* [Work request]: In the records below, locate the line containing "on Q1 and Q2", then extract it and all following lines exactly, ending with the last line.

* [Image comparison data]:
____
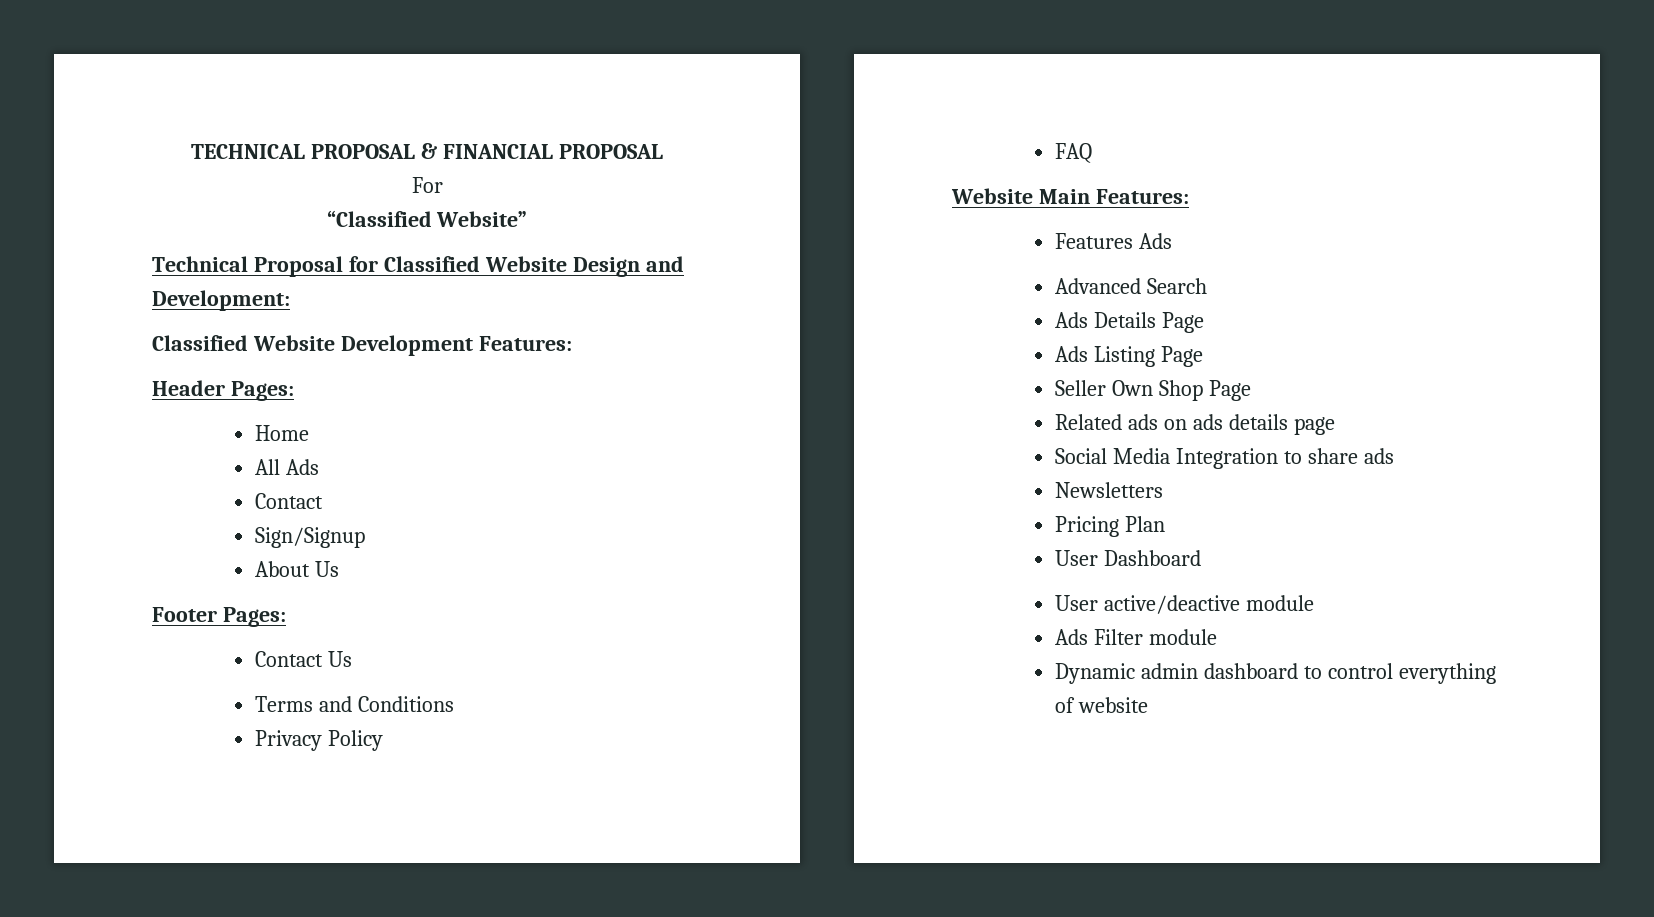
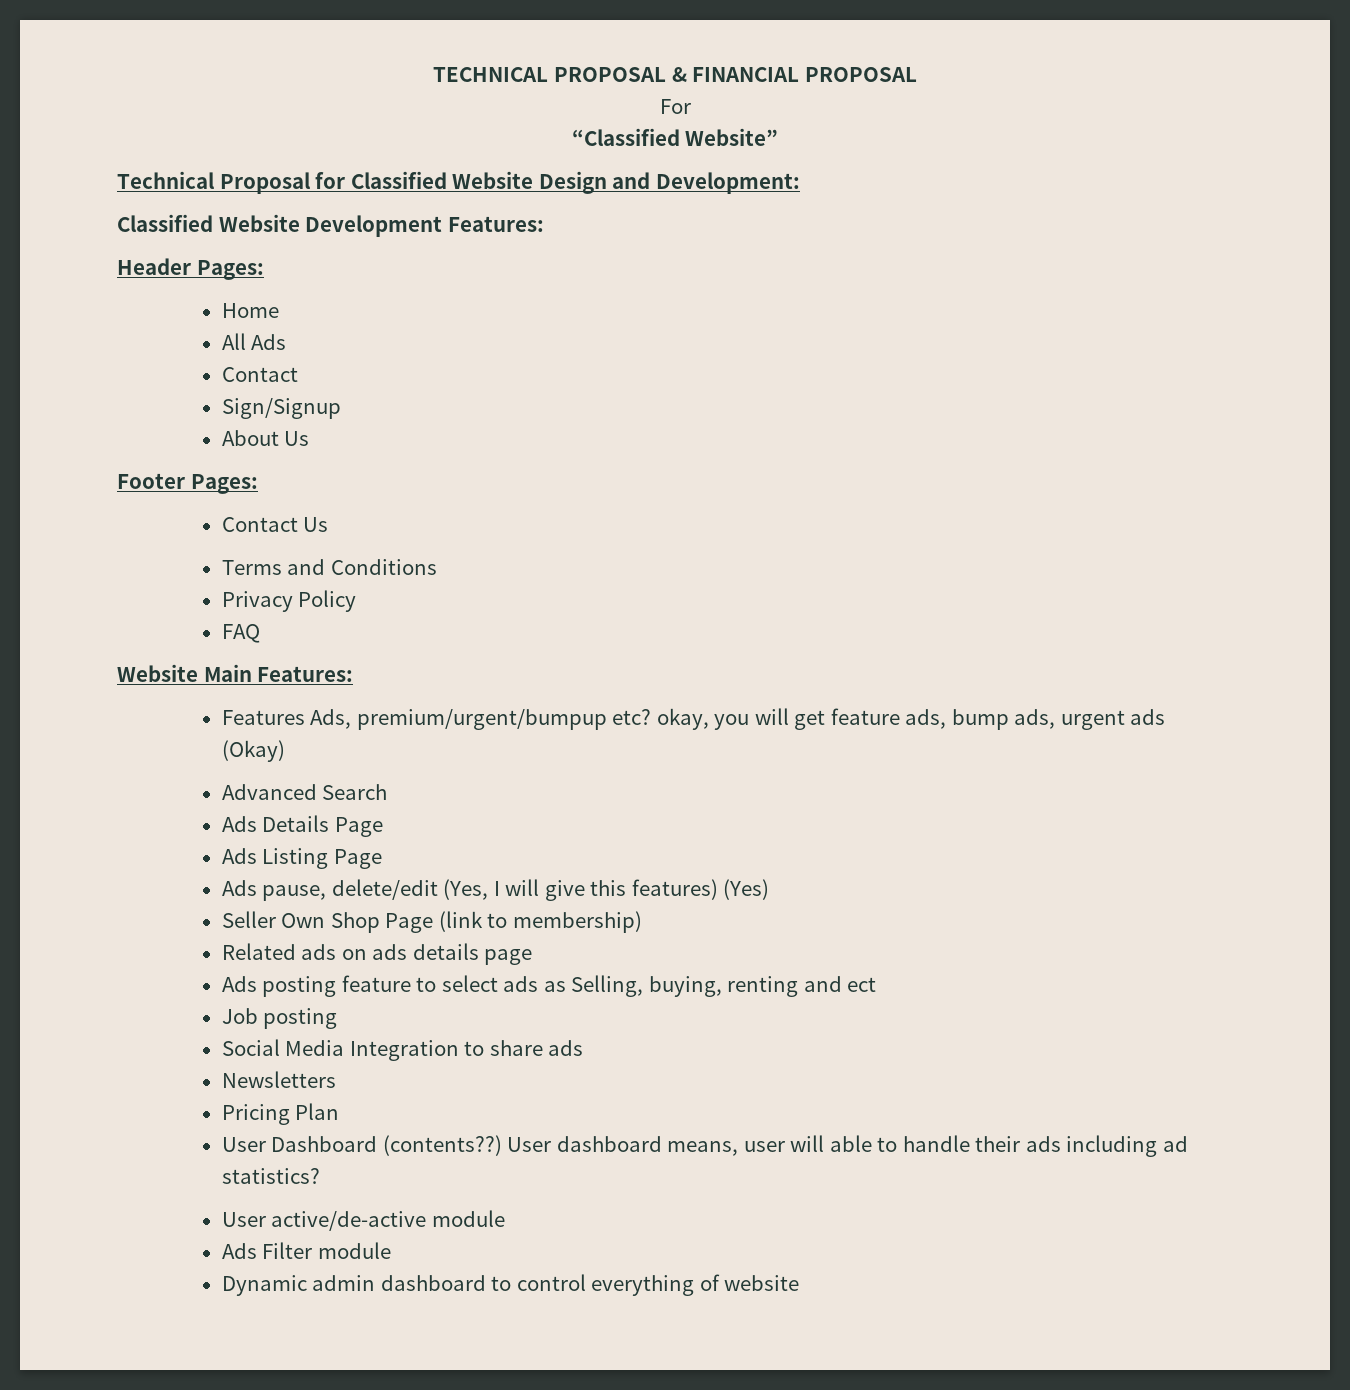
- Features Ads
+ Features Ads, premium/urgent/bumpup etc? okay, you will get feature ads, bump ads, urgent ads (Okay)
+ Ads pause, delete/edit (Yes, I will give this features) (Yes)
- Seller Own Shop Page
+ Seller Own Shop Page (link to membership)
+ Ads posting feature to select ads as Selling, buying, renting and ect
+ Job posting
- User Dashboard
- User active/deactive module
+ User Dashboard (contents??) User dashboard means, user will able to handle their ads including ad statistics?
+ User active/de-active module

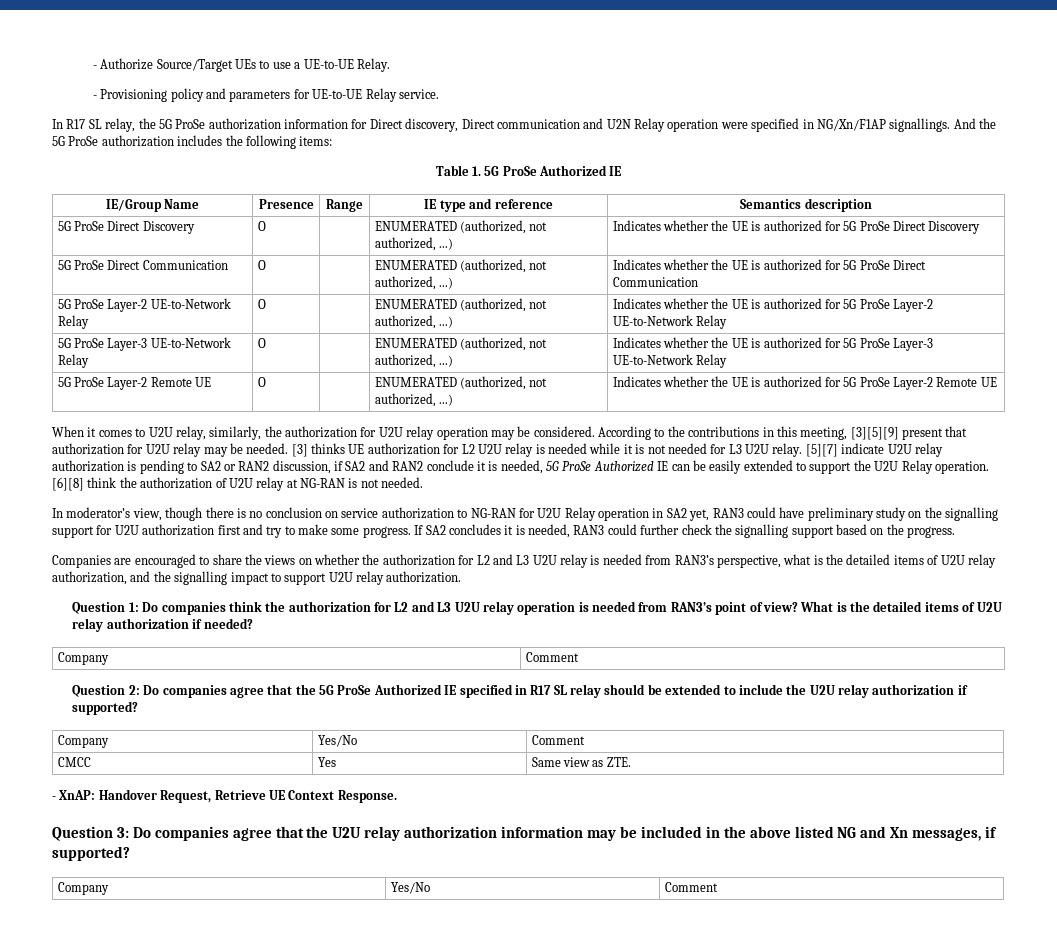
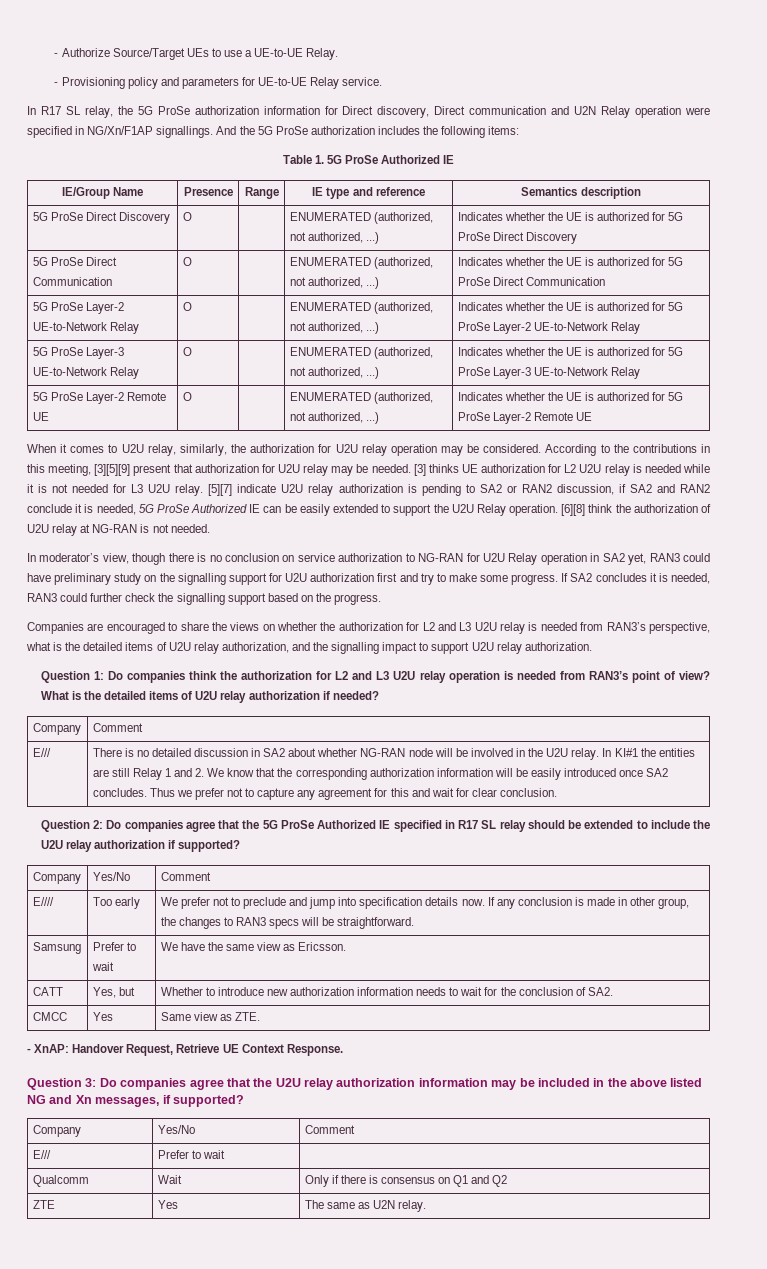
+ E/// | There is no detailed discussion in SA2 about whether NG-RAN node will be involved in the U2U relay. In KI#1 the entities are still Relay 1 and 2. We know that the corresponding authorization information will be easily introduced once SA2 concludes. Thus we prefer not to capture any agreement for this and wait for clear conclusion.
+ E//// | Too early | We prefer not to preclude and jump into specification details now. If any conclusion is made in other group, the changes to RAN3 specs will be straightforward.
+ Samsung | Prefer to wait | We have the same view as Ericsson.
+ CATT | Yes, but | Whether to introduce new authorization information needs to wait for the conclusion of SA2.
+ E/// | Prefer to wait |
+ Qualcomm | Wait | Only if there is consensus on Q1 and Q2
+ ZTE | Yes | The same as U2N relay.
____
* [Exercise solution]:
+ Qualcomm | Wait | Only if there is consensus on Q1 and Q2
+ ZTE | Yes | The same as U2N relay.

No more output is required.